- **Work to be completed**: Repeat exactly, please, the opening lines of the data below, through and including the line where "clip-path:polygon(16px 0,100% 0,100%" sits.

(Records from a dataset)
════

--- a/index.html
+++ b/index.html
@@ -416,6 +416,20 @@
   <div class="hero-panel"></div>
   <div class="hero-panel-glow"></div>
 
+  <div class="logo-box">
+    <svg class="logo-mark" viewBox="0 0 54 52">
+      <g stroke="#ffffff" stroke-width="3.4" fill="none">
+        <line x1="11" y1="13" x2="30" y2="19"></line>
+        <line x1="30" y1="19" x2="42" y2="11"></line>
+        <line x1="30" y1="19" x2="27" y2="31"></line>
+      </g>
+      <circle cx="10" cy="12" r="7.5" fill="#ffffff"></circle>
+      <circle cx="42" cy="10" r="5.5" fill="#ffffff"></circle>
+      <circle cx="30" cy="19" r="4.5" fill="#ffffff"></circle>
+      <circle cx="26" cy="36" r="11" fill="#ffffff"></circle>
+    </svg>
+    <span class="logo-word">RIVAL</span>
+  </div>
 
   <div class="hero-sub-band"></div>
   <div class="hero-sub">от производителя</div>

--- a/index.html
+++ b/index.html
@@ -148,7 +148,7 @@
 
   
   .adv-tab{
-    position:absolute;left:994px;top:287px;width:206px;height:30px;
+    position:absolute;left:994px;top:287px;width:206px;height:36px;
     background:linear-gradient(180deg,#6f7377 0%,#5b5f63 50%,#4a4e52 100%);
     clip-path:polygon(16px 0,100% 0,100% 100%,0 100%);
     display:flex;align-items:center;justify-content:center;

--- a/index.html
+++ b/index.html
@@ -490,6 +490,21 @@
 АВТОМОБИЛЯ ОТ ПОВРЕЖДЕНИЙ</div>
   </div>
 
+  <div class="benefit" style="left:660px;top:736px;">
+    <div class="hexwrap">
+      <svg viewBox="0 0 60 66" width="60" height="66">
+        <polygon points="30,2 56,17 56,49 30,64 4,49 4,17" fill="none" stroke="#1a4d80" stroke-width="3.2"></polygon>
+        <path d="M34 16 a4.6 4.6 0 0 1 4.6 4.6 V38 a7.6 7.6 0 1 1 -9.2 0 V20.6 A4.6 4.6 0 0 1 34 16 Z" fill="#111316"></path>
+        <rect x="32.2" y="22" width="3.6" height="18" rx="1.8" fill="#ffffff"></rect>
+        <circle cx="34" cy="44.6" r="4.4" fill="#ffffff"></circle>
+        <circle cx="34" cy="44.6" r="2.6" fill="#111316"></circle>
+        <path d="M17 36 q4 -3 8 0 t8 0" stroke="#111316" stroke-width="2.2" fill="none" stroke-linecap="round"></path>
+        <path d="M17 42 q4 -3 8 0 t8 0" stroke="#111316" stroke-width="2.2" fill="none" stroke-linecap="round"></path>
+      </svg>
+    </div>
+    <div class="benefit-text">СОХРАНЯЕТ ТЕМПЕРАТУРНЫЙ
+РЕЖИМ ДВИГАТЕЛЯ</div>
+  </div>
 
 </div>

════

- **Expected answer**:
--- a/index.html
+++ b/index.html
@@ -416,6 +416,20 @@
   <div class="hero-panel"></div>
   <div class="hero-panel-glow"></div>
 
+  <div class="logo-box">
+    <svg class="logo-mark" viewBox="0 0 54 52">
+      <g stroke="#ffffff" stroke-width="3.4" fill="none">
+        <line x1="11" y1="13" x2="30" y2="19"></line>
+        <line x1="30" y1="19" x2="42" y2="11"></line>
+        <line x1="30" y1="19" x2="27" y2="31"></line>
+      </g>
+      <circle cx="10" cy="12" r="7.5" fill="#ffffff"></circle>
+      <circle cx="42" cy="10" r="5.5" fill="#ffffff"></circle>
+      <circle cx="30" cy="19" r="4.5" fill="#ffffff"></circle>
+      <circle cx="26" cy="36" r="11" fill="#ffffff"></circle>
+    </svg>
+    <span class="logo-word">RIVAL</span>
+  </div>
 
   <div class="hero-sub-band"></div>
   <div class="hero-sub">от производителя</div>

--- a/index.html
+++ b/index.html
@@ -148,7 +148,7 @@
 
   
   .adv-tab{
-    position:absolute;left:994px;top:287px;width:206px;height:30px;
+    position:absolute;left:994px;top:287px;width:206px;height:36px;
     background:linear-gradient(180deg,#6f7377 0%,#5b5f63 50%,#4a4e52 100%);
     clip-path:polygon(16px 0,100% 0,100% 100%,0 100%);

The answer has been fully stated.